Since patient vaccines were prepared by culture of immature (Day 6) DCs with apoptotic tumor cells, we hypothesized that the activated lymphocytes in Adherence DC cultures may expand in an antigen specific manner to apoptotic tumor cells. In this scenario, Adherence DC vaccines could contain an expanded population of tumor cell-specific, activated lymphocytes in addition to DC loaded with tumor cell antigen. Since we did not have enough cancer patient derived specimens to test this directly, we tested the more general hypothesis that lymphocytes contained in Adherence DC preparations proliferate in an antigen specific manner to antigens added to DC cultures on Day 6.

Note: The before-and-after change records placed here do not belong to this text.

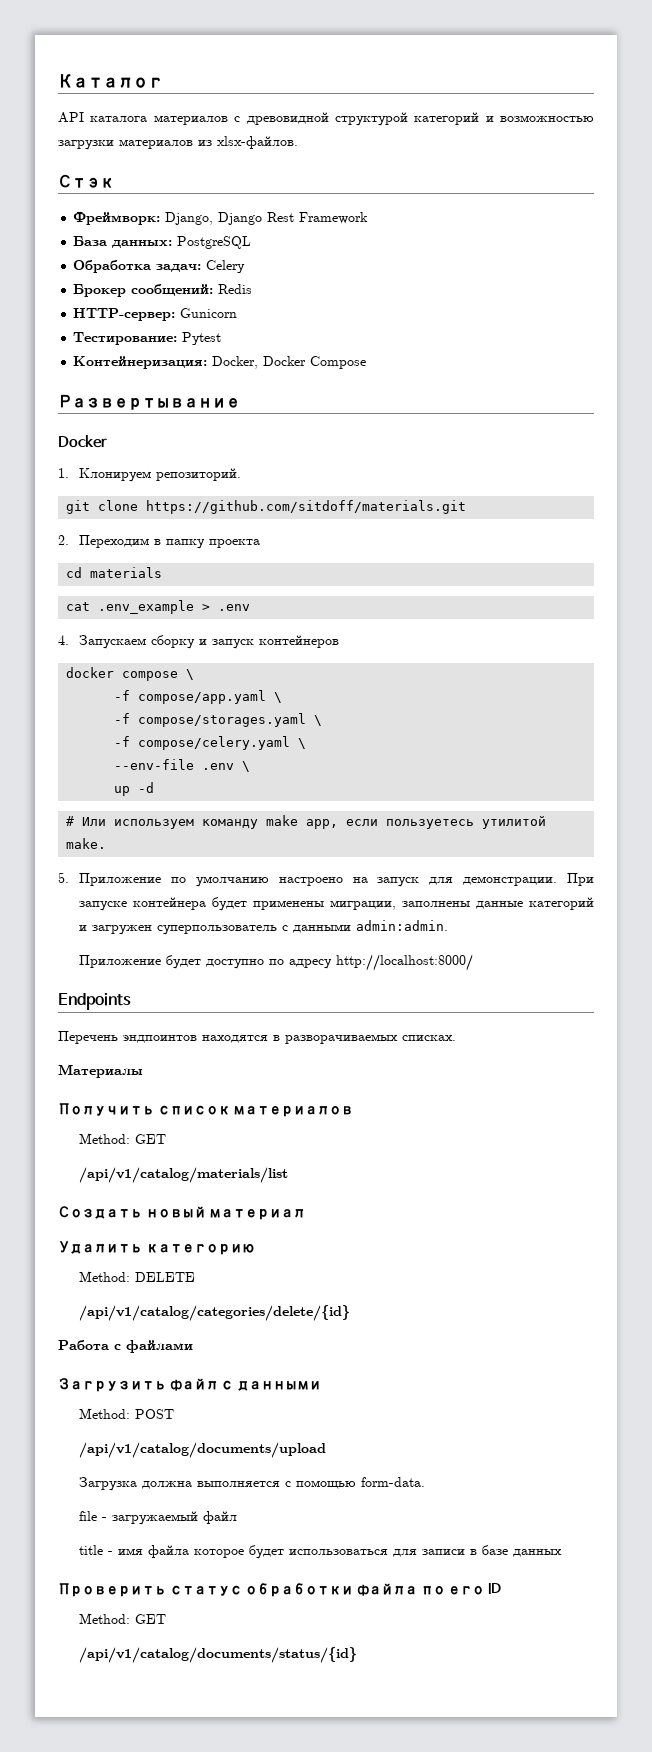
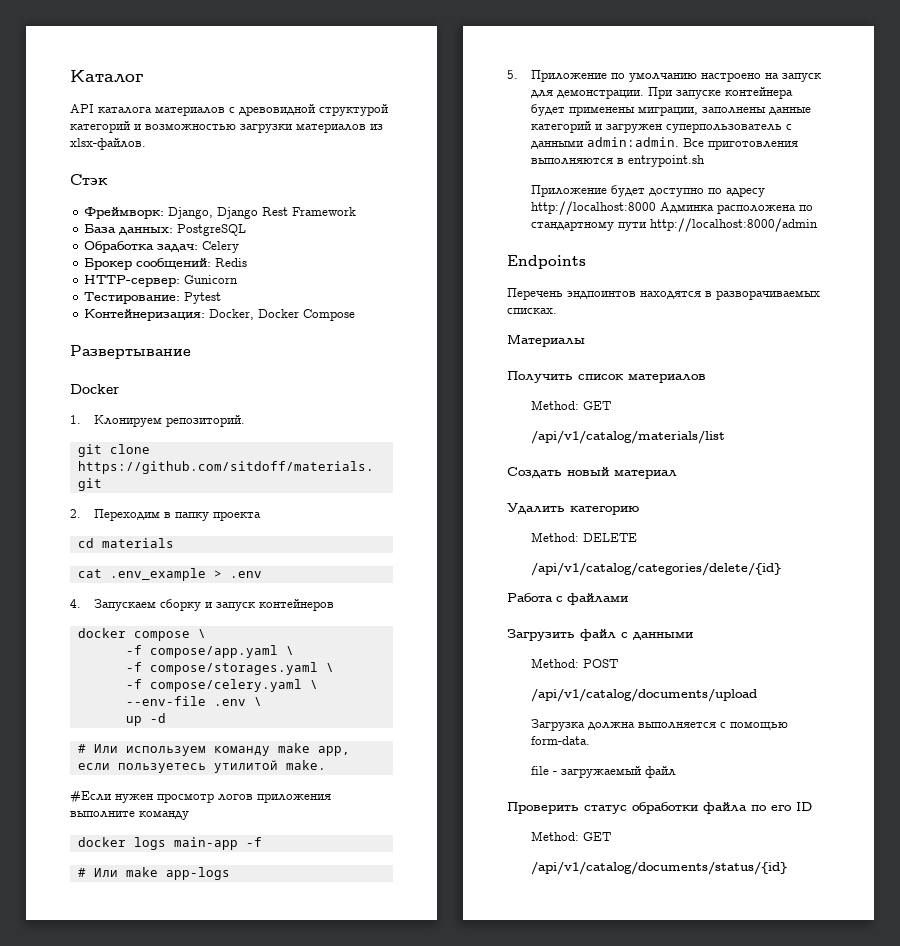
+ #Если нужен просмотр логов приложения выполните команду
+ docker logs main-app -f
+ # Или make app-logs
+ Все приготовления выполняются в entrypoint.sh
- Приложение будет доступно по адресу http://localhost:8000/
+ Приложение будет доступно по адресу http://localhost:8000 Админка расположена по стандартному пути http://localhost:8000/admin
- title - имя файла которое будет использоваться для записи в базе данных

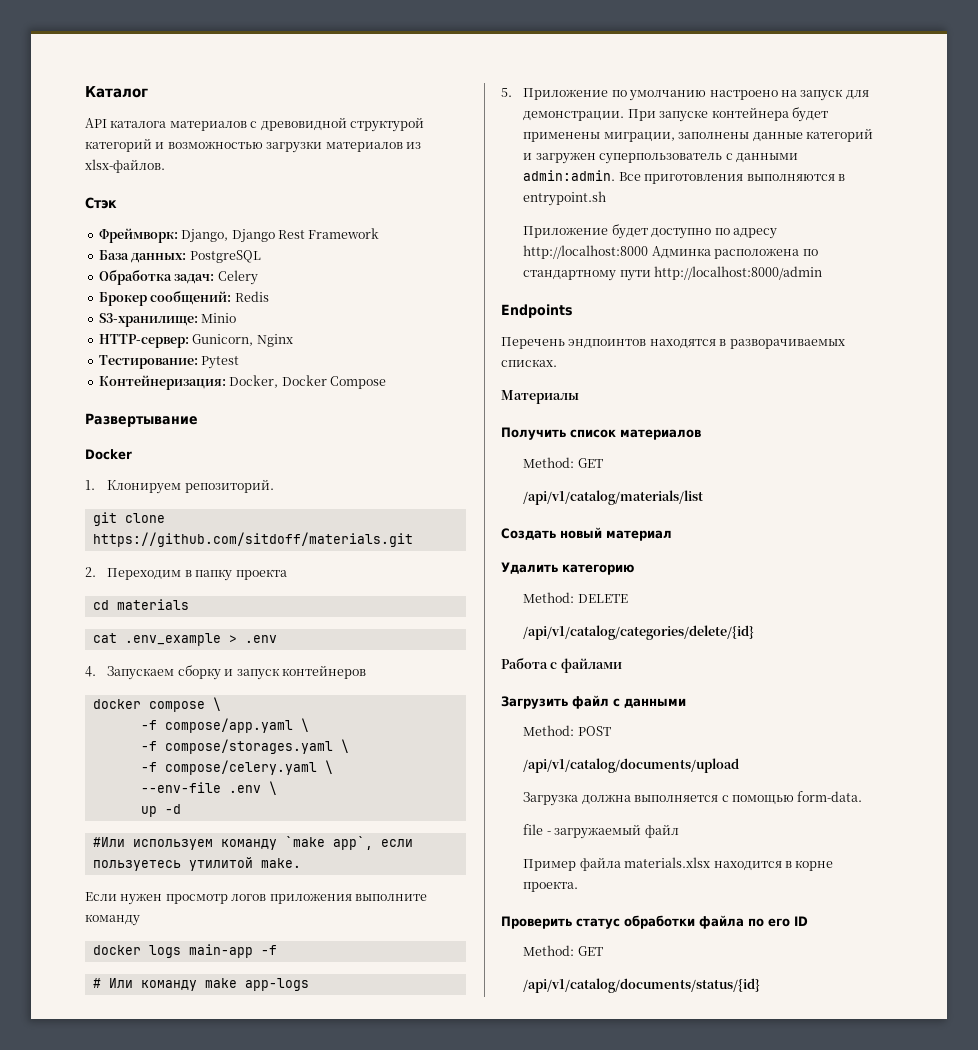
+ S3-хранилище: Minio
- HTTP-сервер: Gunicorn
+ HTTP-сервер: Gunicorn, Nginx
- # Или используем команду make app, если пользуетесь утилитой make.
+ #Или используем команду `make app`, если пользуетесь утилитой make.
- #Если нужен просмотр логов приложения выполните команду
+ Если нужен просмотр логов приложения выполните команду
- # Или make app-logs
+ # Или команду make app-logs
+ Пример файла materials.xlsx находится в корне проекта.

Adherence DCs from healthy donors were co-cultured with either apoptotic influenza infected cell lines (DC/flu) or uninfected control cells (DC/ctrl) and tested for proliferation. There was increased proliferation (Figure 5A, p = 0.009 at 96 hours) in Adherence DC/flu cultures compared to Adherence DC/ctrl cultures. To test whether there were antigen specific CD8+ IFNγ secreting T cells, analogous to those which would be critical for the generation of tumor immunity, we evaluated the cultures for expansion of influenza M1 specific dextramer positive cells. On day 10 of Adherence DC/flu culture, we found an increase in the percentage of influenza M1+ CD8+ cells (0.16%) compared to DC/ctrl cultures (0.0623%) and baseline PBMCs (0.047%, Figure 5B, upper panels). In addition to an increase in the frequency of antigen specific cells, we also found evidence of their activation; on day 10, 75% of the M1-specific CD8 T cells within the DC/flu culture produced IFNγ (Figure 5B, lower panels). Similar results were obtained when this experiment was repeated with a second donor (52% of M1-specific CD8+ T cells produced IFNγ on day 10). Earlier, when we assayed the supernatant for cytokines after 6 and 8 days of culture, no IFNγ was detected due to the lack of antigen. However, when DCs are co-cultured with antigen such as influenza as it was in this culture, not only are we able to detect antigen specific proliferation but we are now able to detect IFNγ within that subset. In conclusion, Adherence DC cultures contain a population of proliferating, activated lymphocytes not present in Selected DC cultures and these can expand in an antigen specific manner.